Solo pochi cercano di prendersi cura dei migranti offrendo loro assistenza umanitaria. Un caso famoso è quello del sacerdote Alejandro Solalinde, attivo a Ciudad Ixtepec, nello stato meridionale di Oaxaca, più volte minacciato di morte e costretto nel 2012 ad un esilio forzato di alcuni mesi. Solalinde è apparso nella pellicola messicana “La jaula de oro” (La gabbia dorata), nel ruolo di se stesso. Il film, vincitore di vari premi tra cui quello per il miglior cast al festival di Cannes, è un bellissimo e crudo racconto, con i tratti del documentario, del viaggio di tre adolescenti.  Sono un indigeno del Chiapas che parla solo la sua lingua nativa, un ragazzo ed una ragazza guatemaltechi, con lei che si “traveste” da ragazzo nella speranza di correre meno rischi: tutti e tre intraprendono il viaggio verso nord a bordo della Bestia.

Secondo l’Organizzazione Mondiale per le Migrazioni (OIM), il corridoio Messico-Stati Uniti è la più importante rotta migratoria a livello mondiale, con 12,2 milioni di migranti fino al 2013. Il Messico non è soltanto un paese da cui i migranti partono per gli Stati Uniti, ma anche un territorio che costituisce il transito obbligato per migliaia di persone provenienti dal Centroamerica, in particolare da Guatemala, Honduras, El Salvador e Nicaragua.

Amnesty International (2013) sottolinea come durante il viaggio donne e bambini corrano particolari rischi, e come le forze dell’ordine messicane siano spesso responsabili di abusi e violenze, estorsioni e detenzioni arbitrarie. Nessuno conosce il numero di migranti deceduti durante il viaggio: molti semplicemente finiscono in fosse comuni e le famiglie non sono in grado né di ricostruire l’accaduto né di riavere i corpi dei loro cari.

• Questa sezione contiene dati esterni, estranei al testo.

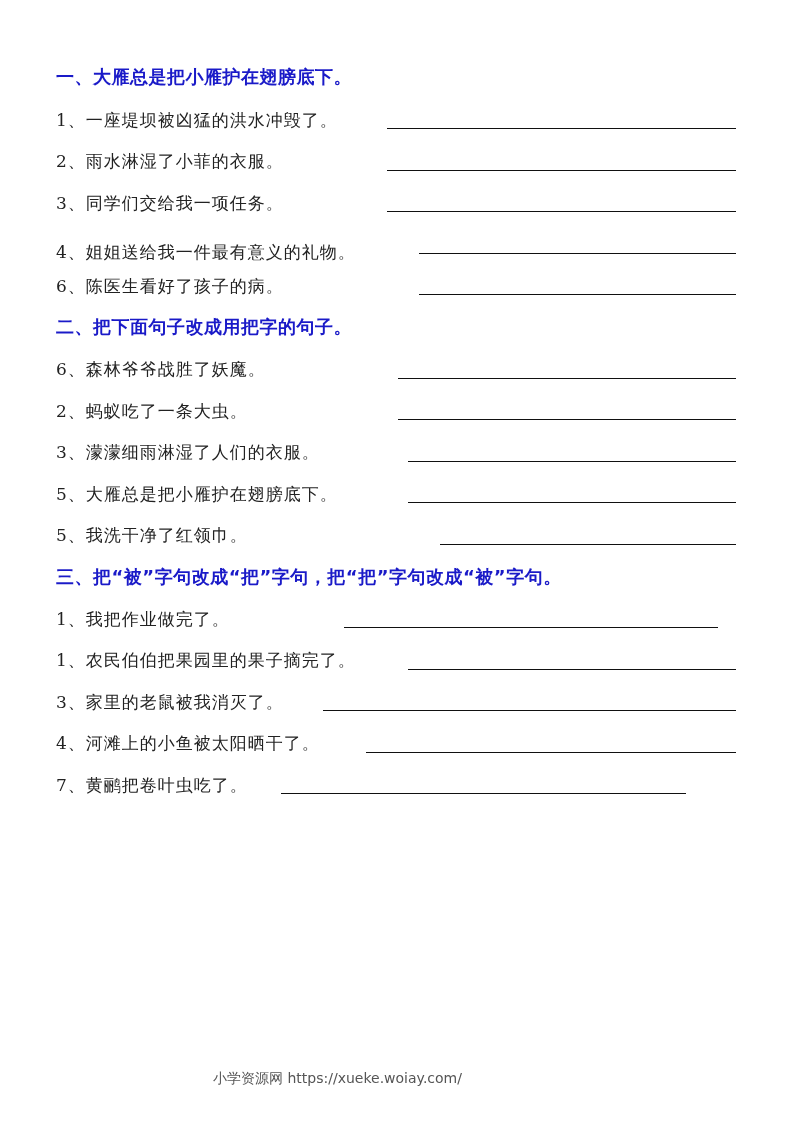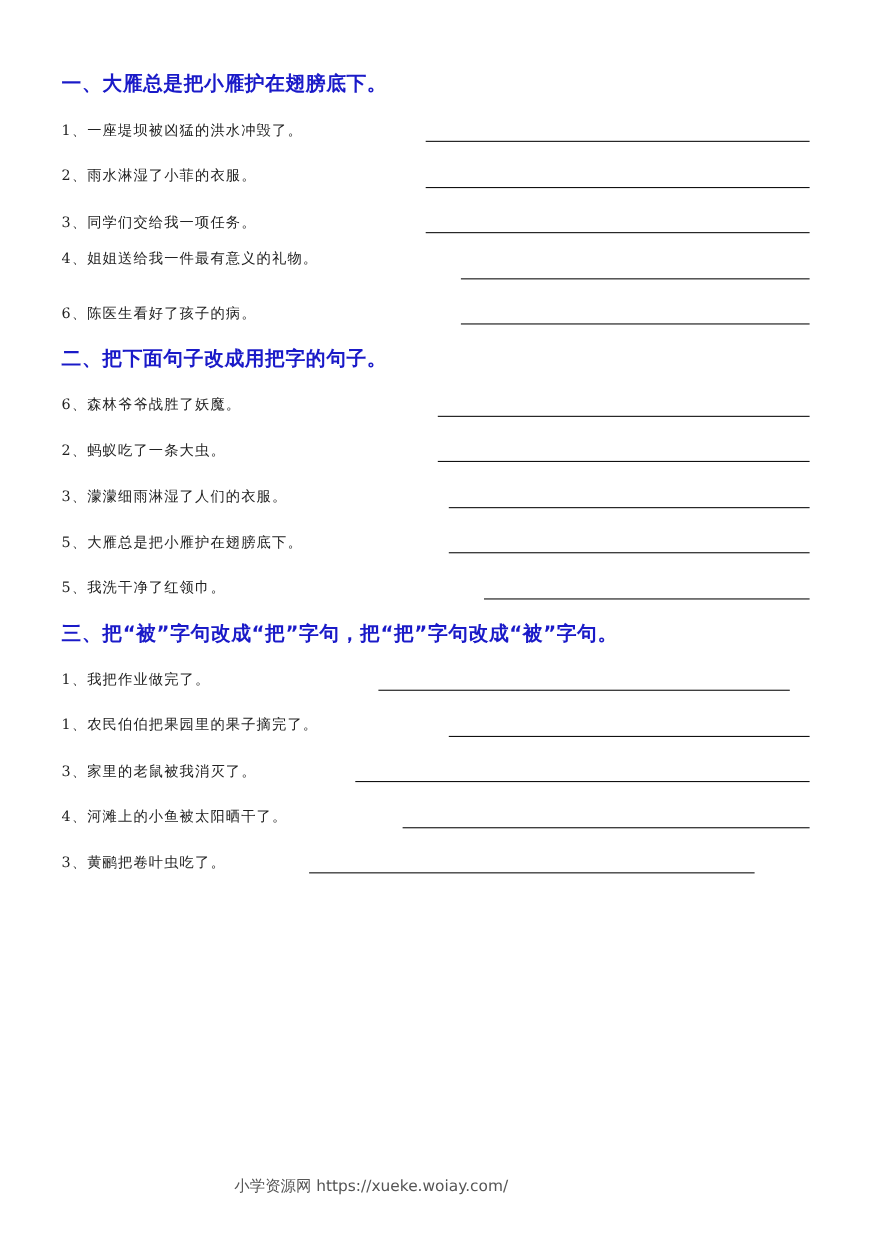"1、一座堤坝被凶猛的洪水冲毁了。" .item { font-size: 13px -> 17px }
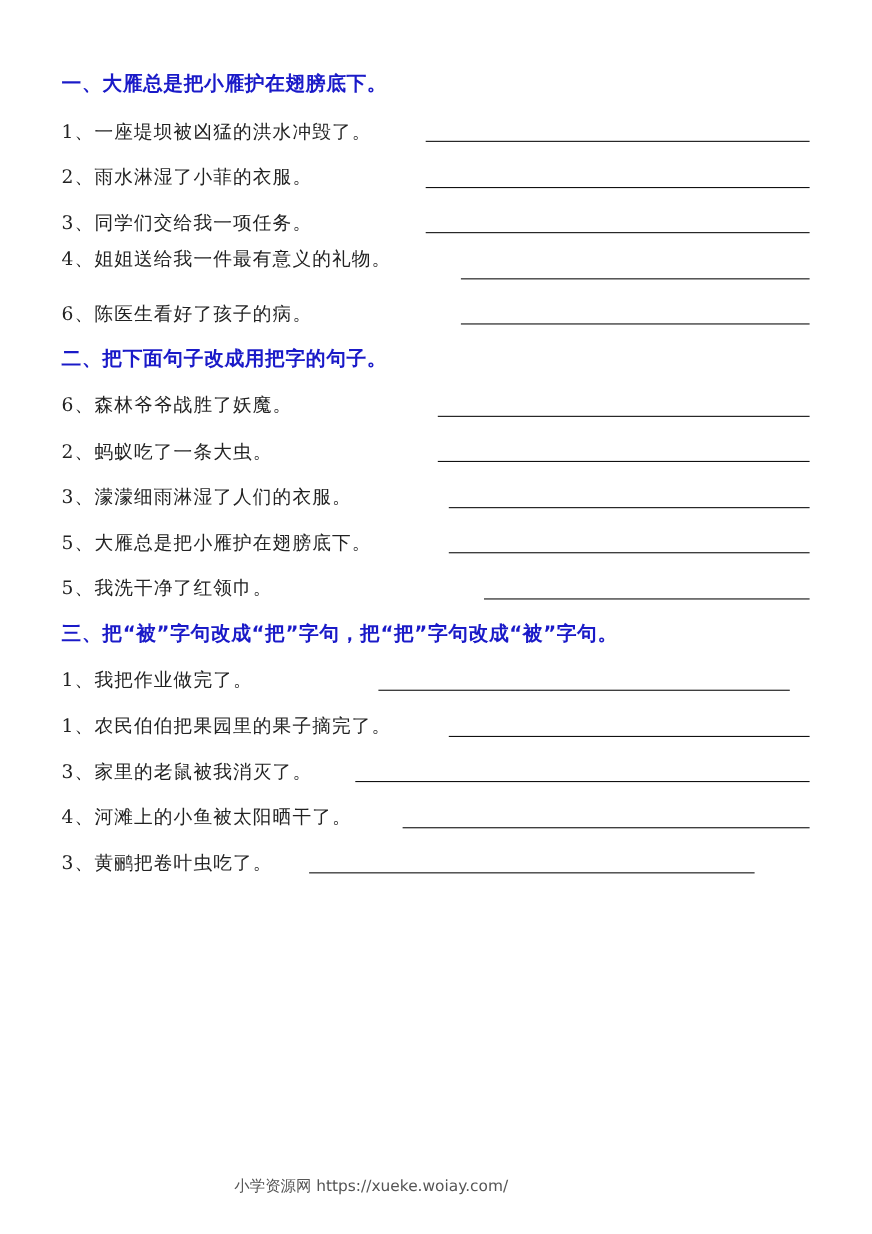"4、姐姐送给我一件最有意义的礼物。" div.item { top: 225px -> 241px }
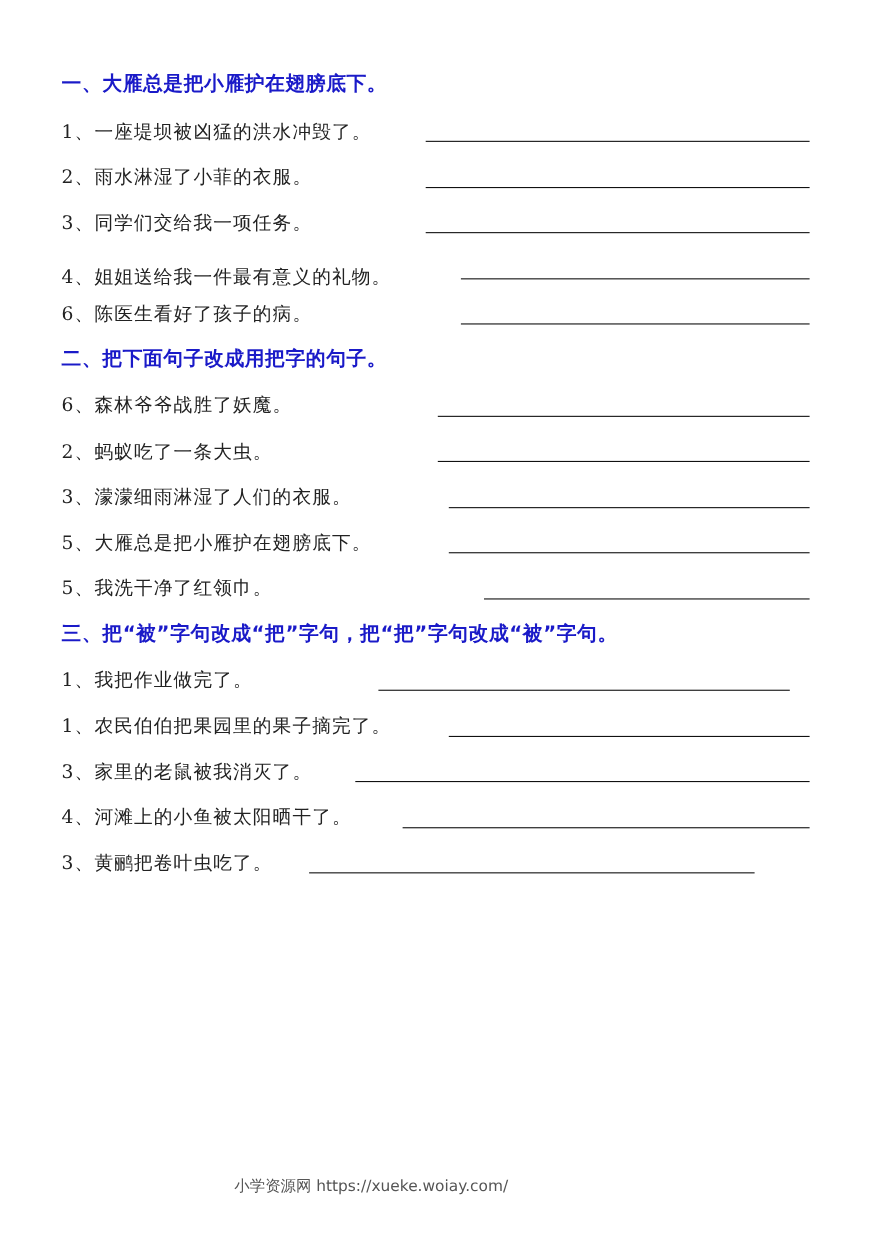"3、黄鹂把卷叶虫吃了。" div.item { text: 3 -> 7 }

Di fronte a tutto ciò gli sforzi del governo messicano e di quello statunitense appaiono piuttosto inefficaci. Una delle ultime misure è quella del governatore repubblicano del Texas (e probabile candidato Presidente alle elezioni del 2016), Rick Perry, che ha annunciato un paio di settimane fa l’invio di mille soldati della guardia nazionale alla frontiera con il Messico. È da sottolineare come negli ultimi dieci anni si sia registrato un aumento vertiginoso delle forze dell’ordine dispiegate a presidio del confine statunitense, che hanno raggiunto ormai le 18.000 unità. L’elemento di novità sta nel fatto che l’intervento della guardia nazionale implica una reale militarizzazione dei confini, essendo essa costituita da volontari, ma dotata di mezzi castrensi posti sotto il controllo dei governatori degli stati. Basti pensare che varie di queste unità hanno partecipato, ad esempio, al conflitto in Iraq. L’aspetto più interessante, ed inquietante, è che queste unità, a differenza di esercito, marina o aviazione, hanno la facoltà di usare le armi all’interno del territorio nazionale degli Stati Uniti.

L’inefficacia di questa ed altre politiche repressive appare evidente, e ci si chiede come queste possano ottenere qualche risultato nel diminuire il numero di persone che tenta disperatamente di raggiungere ed oltrepassare la frontiera.

Intanto la Bestia continua a correre e a ruggire, con il suo carico di disperazione e ingiustizia, senza che nessuno cerchi davvero di fermarla.